▸ **WHAT YOU SHOULD DO**
Retype all the entries word for word, but omit the pictures.
=-=-=
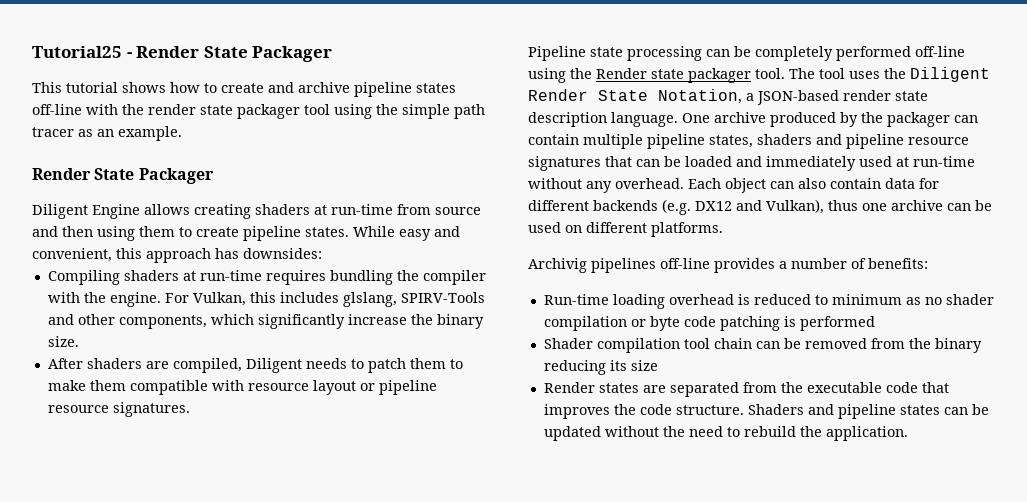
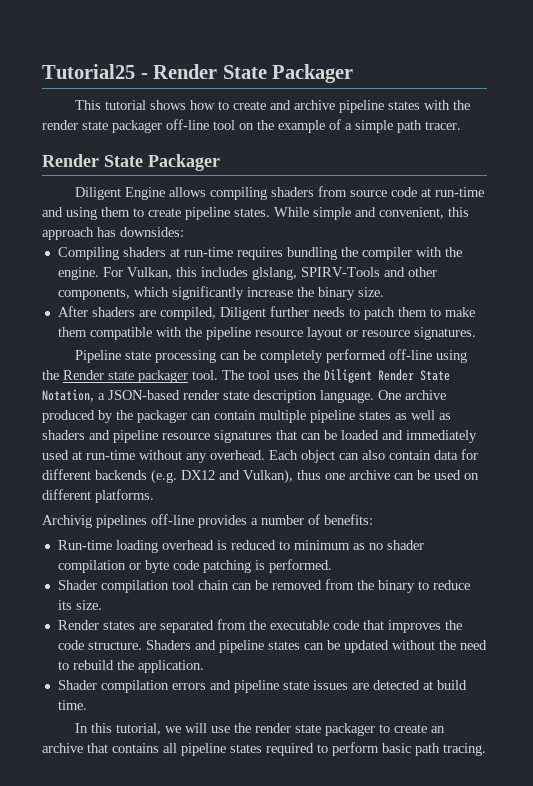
[32,104,82,115] off-line -> (420, 105) none
[304,104,485,119] [32,126,182,141] tool using the simple path tracer as an example. -> [166,119,461,133] off-line tool on the example of a simple path tracer.
[194,204,481,219] [32,226,93,237] creating shaders at run-time from source and then -> [209,186,484,200] [42,207,63,217] compiling shaders from source code at run-time and
[399,229,431,241] easy -> [313,207,351,220] simple
(302, 365) none -> [269,306,309,317] further
(244, 385) none -> [184,327,251,340] the pipeline
[378,380,437,395] pipeline -> (358, 333) none
[709,135,753,148] states, -> [359,410,451,420] states as well as
[799,316,875,331] performed -> [268,559,332,573] performed.
[543,360,658,375] reducing its size -> [417,580,470,590] [57,600,102,610] to reduce its size.
(908, 433) none -> [57,680,467,693] [57,700,87,710] [74,723,445,736] [42,742,486,756] // Shader compilation errors and pipeline state issues are detected at build time. // In this tutorial, we will use the render state packager to create an archive that contains all pipeline states required to perform basic path tracing.

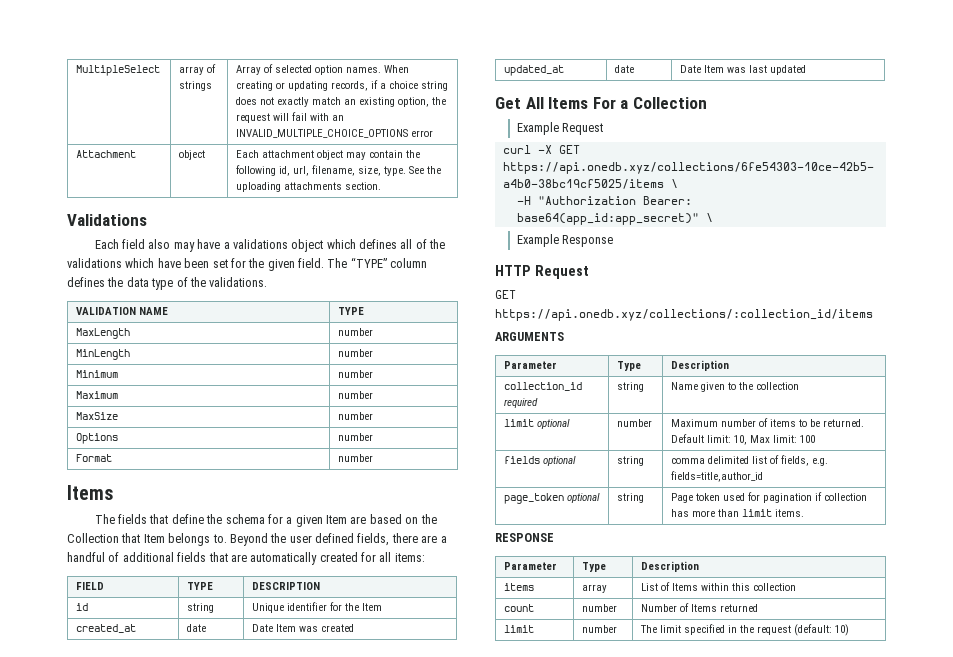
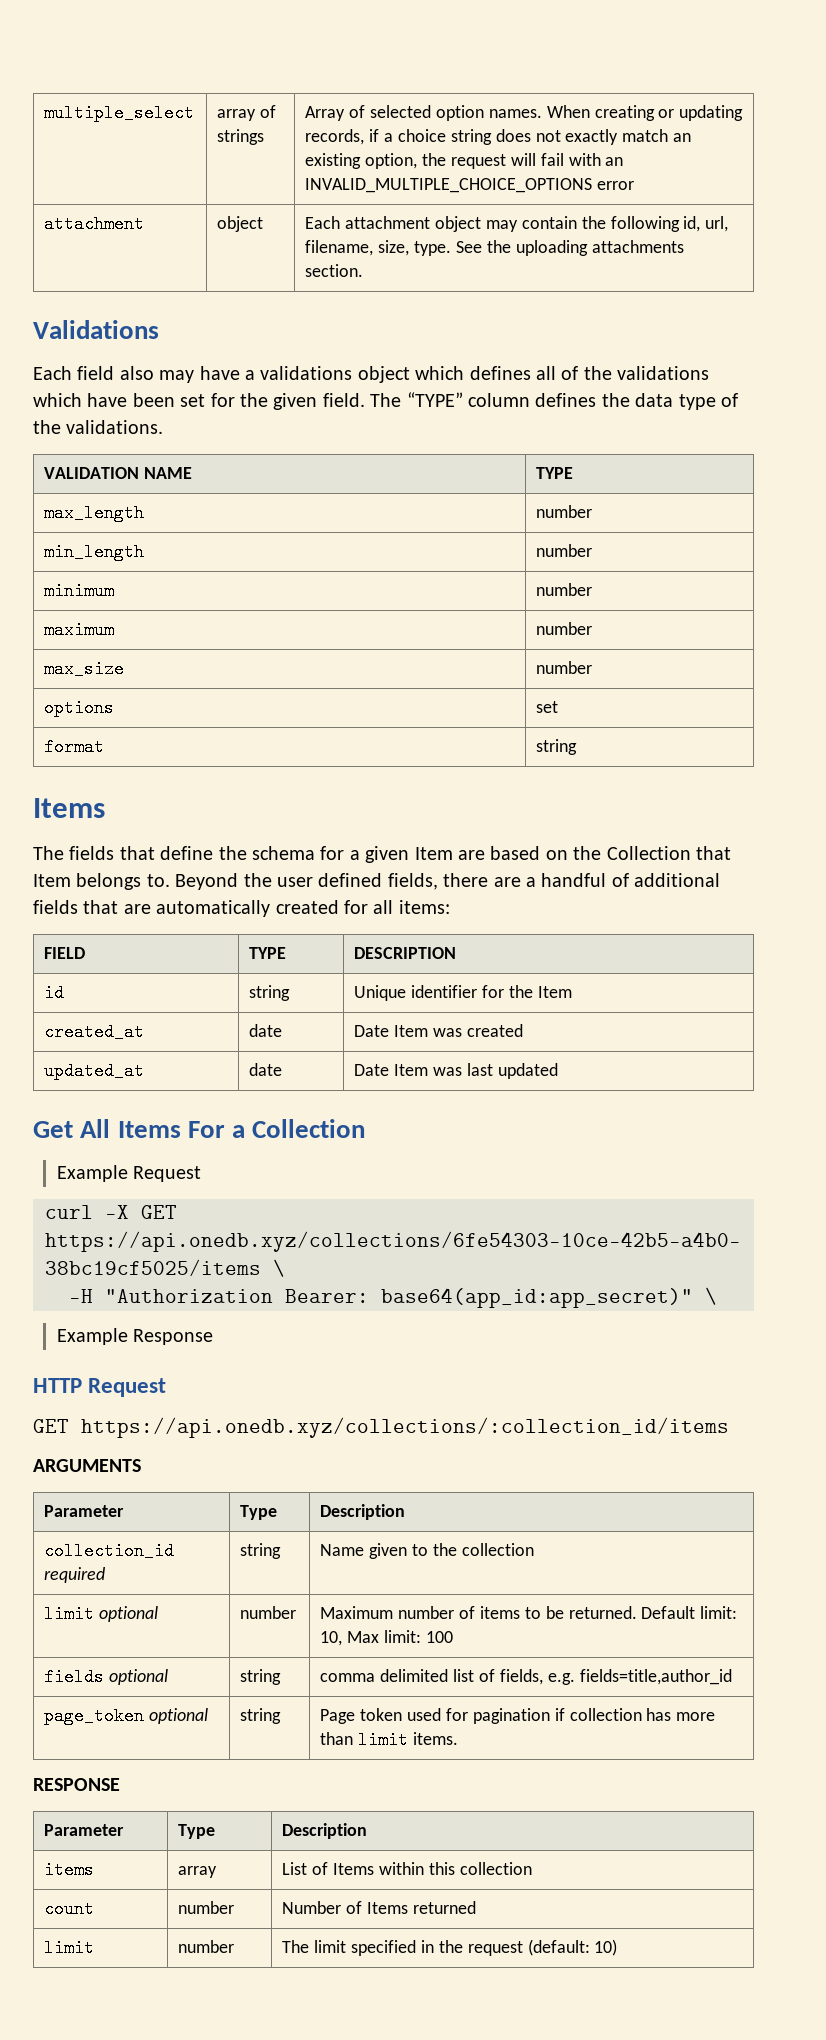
[76,65,161,76] MultipleSelect -> [44,104,195,122] multiple_select
[76,150,137,158] Attachment -> [44,215,145,233] attachment
[76,328,131,339] [338,328,374,336] [76,349,131,360] [338,349,374,357] [76,370,119,378] [338,370,374,378] [76,391,119,399] [338,391,374,399] [76,412,119,420] [338,412,374,420] [76,433,119,444] [338,433,374,441] [76,454,113,462] [338,454,374,462] MaxLength | number // MinLength | number // Minimum | number // Maximum | number // MaxSize | number // Options | number // Format | number -> [44,504,145,522] [536,505,593,518] [44,543,145,561] [536,544,593,557] [44,582,115,600] [536,583,593,596] [44,621,115,639] [536,622,593,635] [44,660,125,678] [536,661,593,674] [44,699,115,717] [536,701,559,713] [44,738,105,756] [536,739,578,755] max_length | number // min_length | number // minimum | number // maximum | number // max_size | number // options | set // format | string

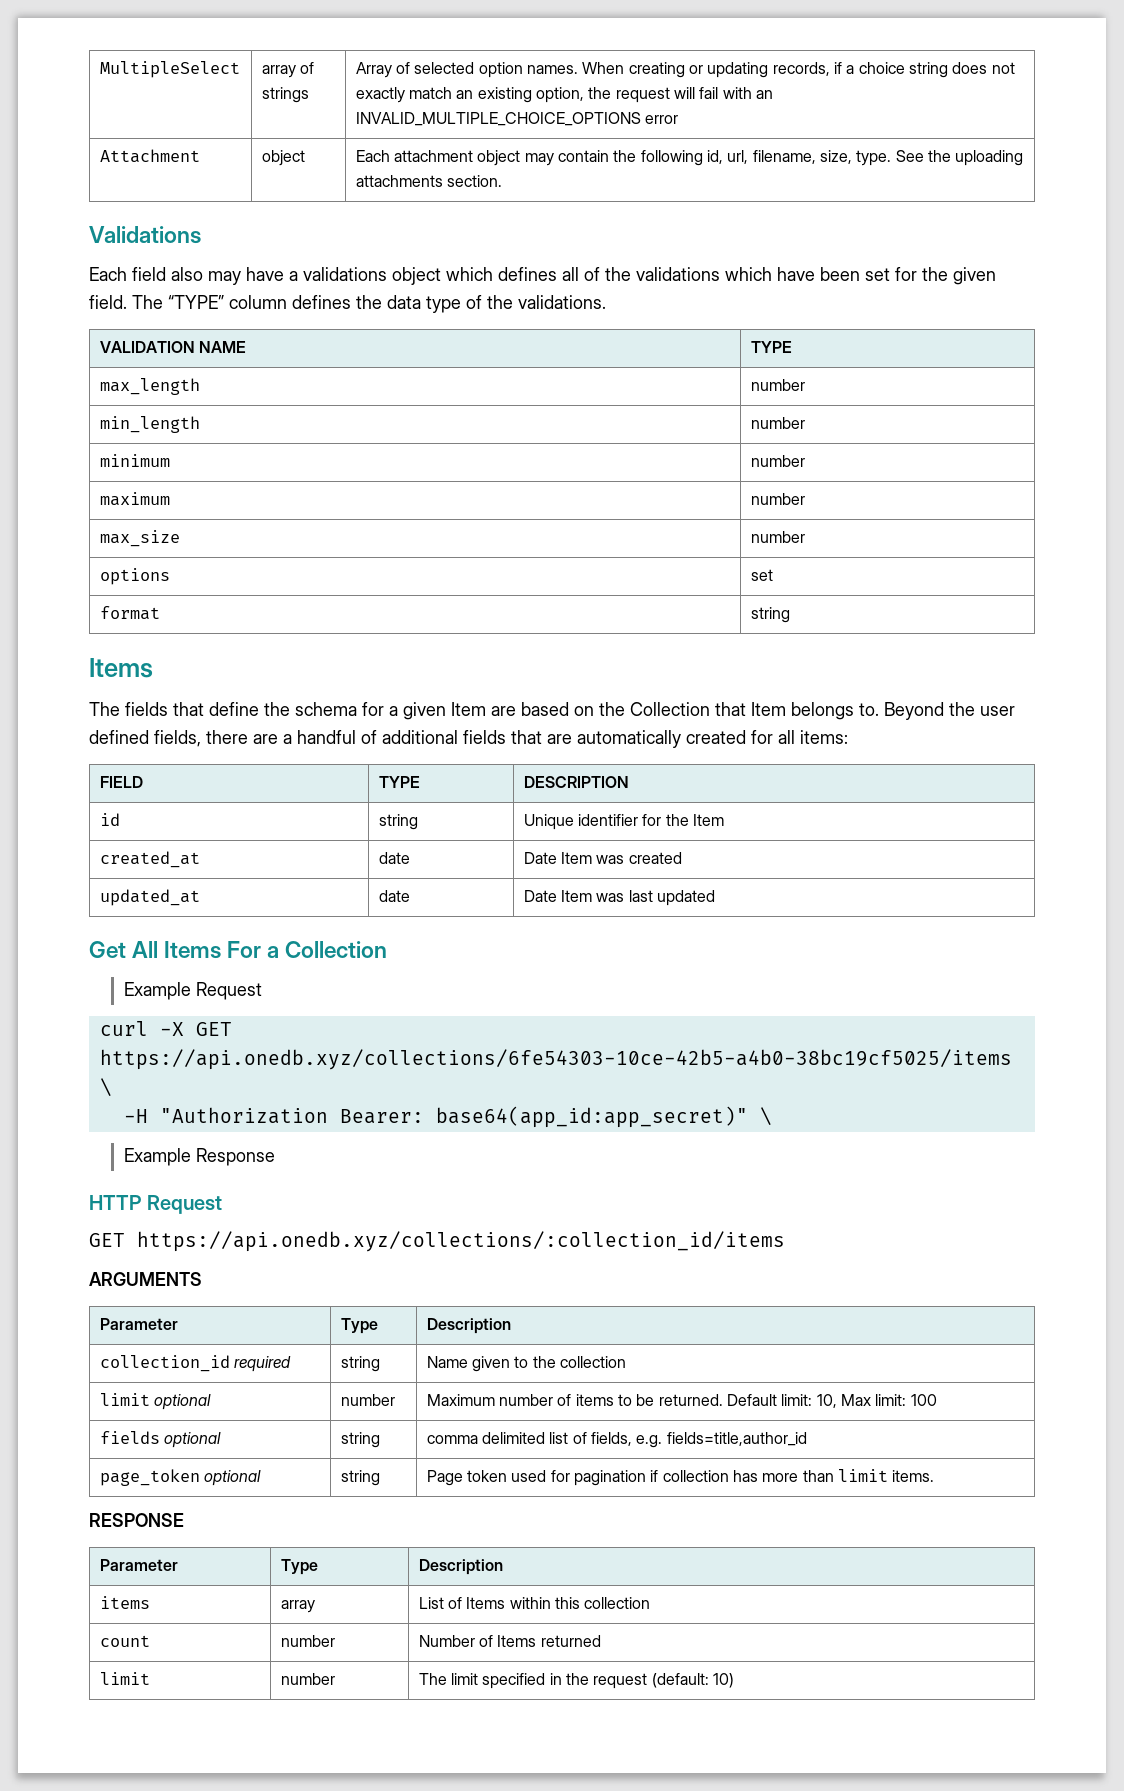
[44,104,195,122] multiple_select -> [99,61,240,78] MultipleSelect
[44,215,145,233] attachment -> [99,149,200,163] Attachment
=-=-=
▸ **EXERCISE SOLUTION**
[32,104,82,115] off-line -> (420, 105) none
[304,104,485,119] [32,126,182,141] tool using the simple path tracer as an example. -> [166,119,461,133] off-line tool on the example of a simple path tracer.
[194,204,481,219] [32,226,93,237] creating shaders at run-time from source and then -> [209,186,484,200] [42,207,63,217] compiling shaders from source code at run-time and
[399,229,431,241] easy -> [313,207,351,220] simple
(302, 365) none -> [269,306,309,317] further
(244, 385) none -> [184,327,251,340] the pipeline
[378,380,437,395] pipeline -> (358, 333) none
[709,135,753,148] states, -> [359,410,451,420] states as well as
[799,316,875,331] performed -> [268,559,332,573] performed.
[543,360,658,375] reducing its size -> [417,580,470,590] [57,600,102,610] to reduce its size.
(908, 433) none -> [57,680,467,693] [57,700,87,710] [74,723,445,736] [42,742,486,756] // Shader compilation errors and pipeline state issues are detected at build time. // In this tutorial, we will use the render state packager to create an archive that contains all pipeline states required to perform basic path tracing.

[76,65,161,76] MultipleSelect -> [44,104,195,122] multiple_select
[76,150,137,158] Attachment -> [44,215,145,233] attachment
[76,328,131,339] [338,328,374,336] [76,349,131,360] [338,349,374,357] [76,370,119,378] [338,370,374,378] [76,391,119,399] [338,391,374,399] [76,412,119,420] [338,412,374,420] [76,433,119,444] [338,433,374,441] [76,454,113,462] [338,454,374,462] MaxLength | number // MinLength | number // Minimum | number // Maximum | number // MaxSize | number // Options | number // Format | number -> [44,504,145,522] [536,505,593,518] [44,543,145,561] [536,544,593,557] [44,582,115,600] [536,583,593,596] [44,621,115,639] [536,622,593,635] [44,660,125,678] [536,661,593,674] [44,699,115,717] [536,701,559,713] [44,738,105,756] [536,739,578,755] max_length | number // min_length | number // minimum | number // maximum | number // max_size | number // options | set // format | string

[44,104,195,122] multiple_select -> [99,61,240,78] MultipleSelect
[44,215,145,233] attachment -> [99,149,200,163] Attachment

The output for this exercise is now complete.